## What to do
Please give the whole listing again exactly, without any of its pictures.

○ ○ ○ ○ ○ ○ ○

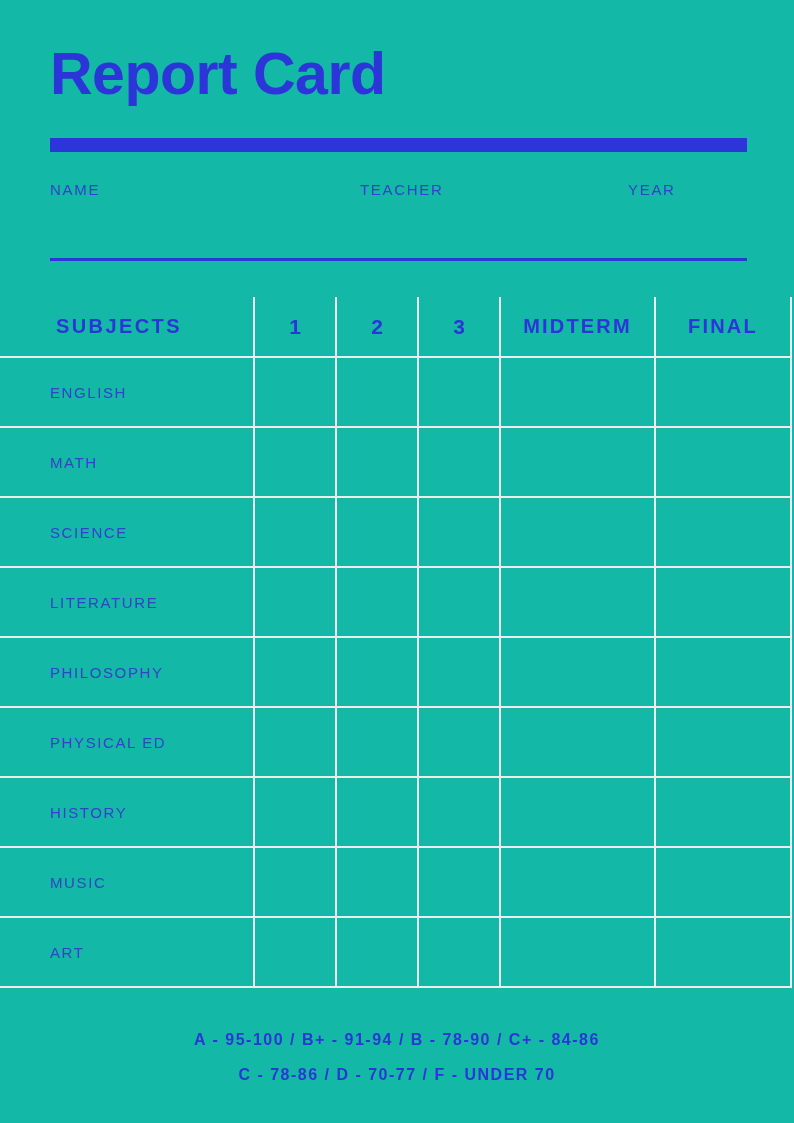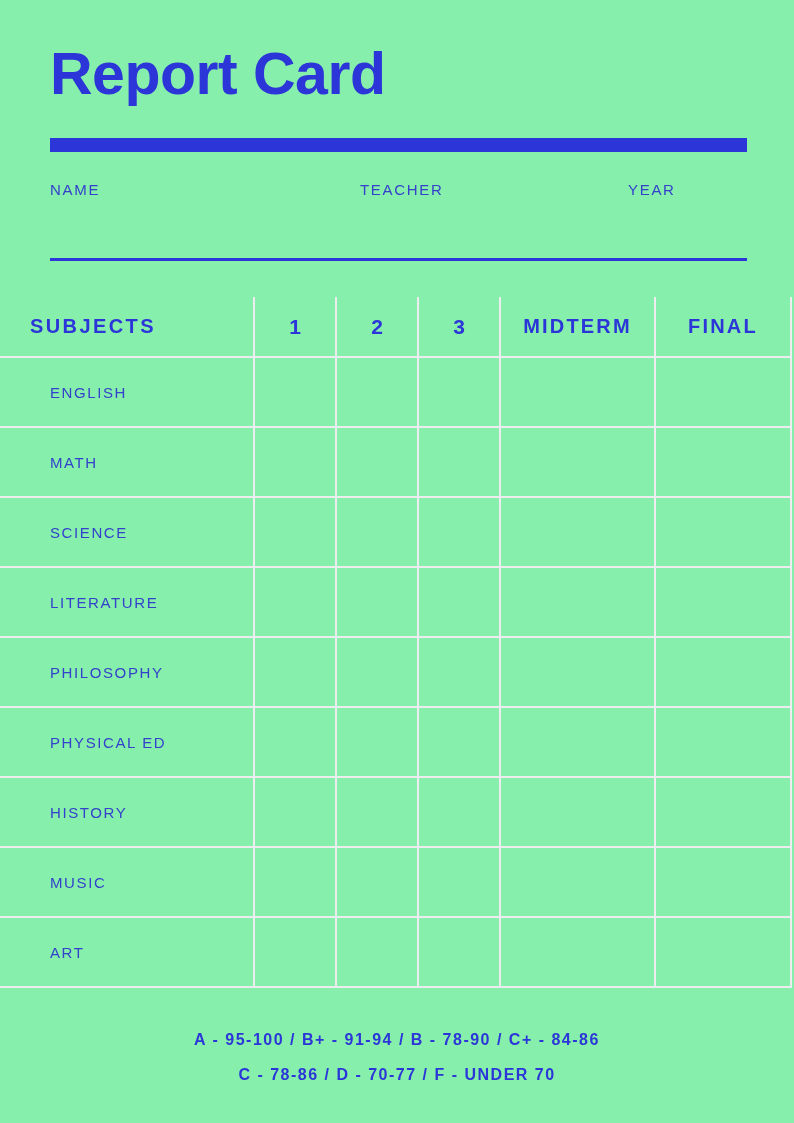--- a/index.html
+++ b/index.html
@@ -19,7 +19,7 @@
   .page {
     position: absolute;
     inset: 0;
-    background: #86efac;
+    background: #14b8a6;
     text-decoration: underline;
   }
 

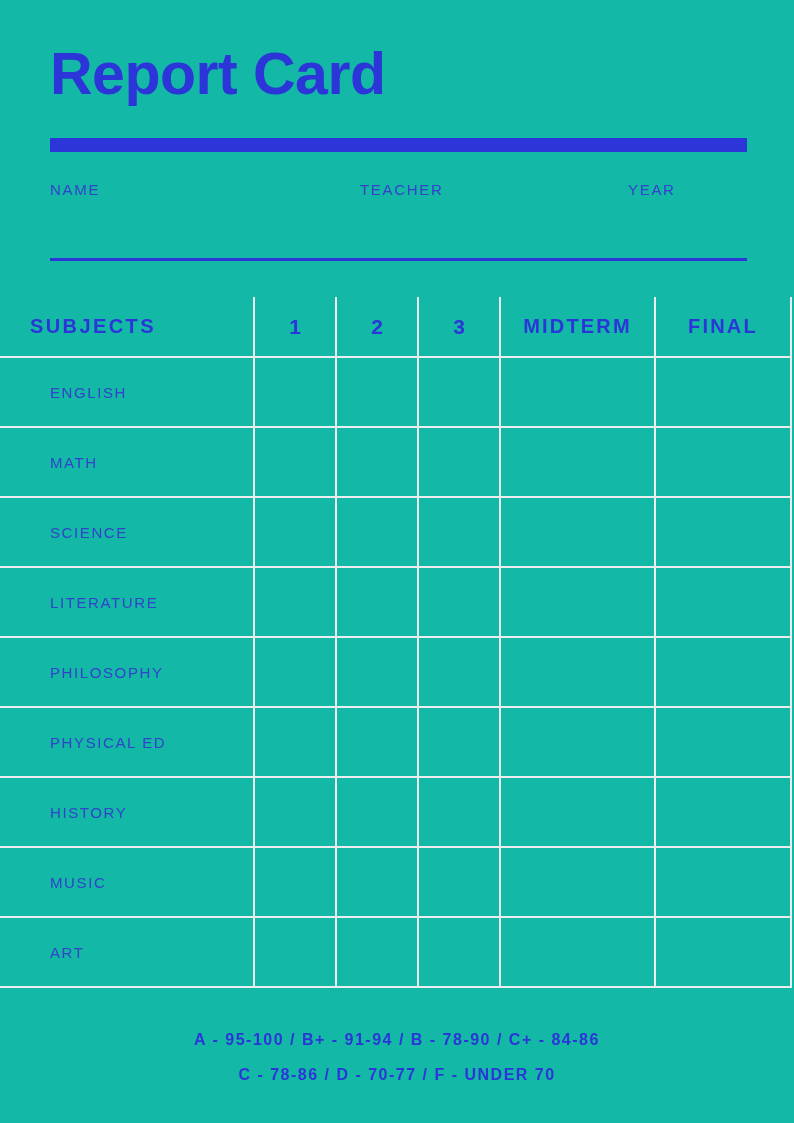--- a/index.html
+++ b/index.html
@@ -112,7 +112,7 @@
   }
   thead th.th-subject {
     text-align: left;
-    padding-left: 30px;
+    padding-left: 56px;
     letter-spacing: 2.4px;
   }
   thead th.th-num {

○ ○ ○ ○ ○ ○ ○

## Response to the exercise
--- a/index.html
+++ b/index.html
@@ -19,7 +19,7 @@
   .page {
     position: absolute;
     inset: 0;
-    background: #86efac;
+    background: #14b8a6;
     text-decoration: underline;
   }
 

--- a/index.html
+++ b/index.html
@@ -112,7 +112,7 @@
   }
   thead th.th-subject {
     text-align: left;
-    padding-left: 30px;
+    padding-left: 56px;
     letter-spacing: 2.4px;
   }
   thead th.th-num {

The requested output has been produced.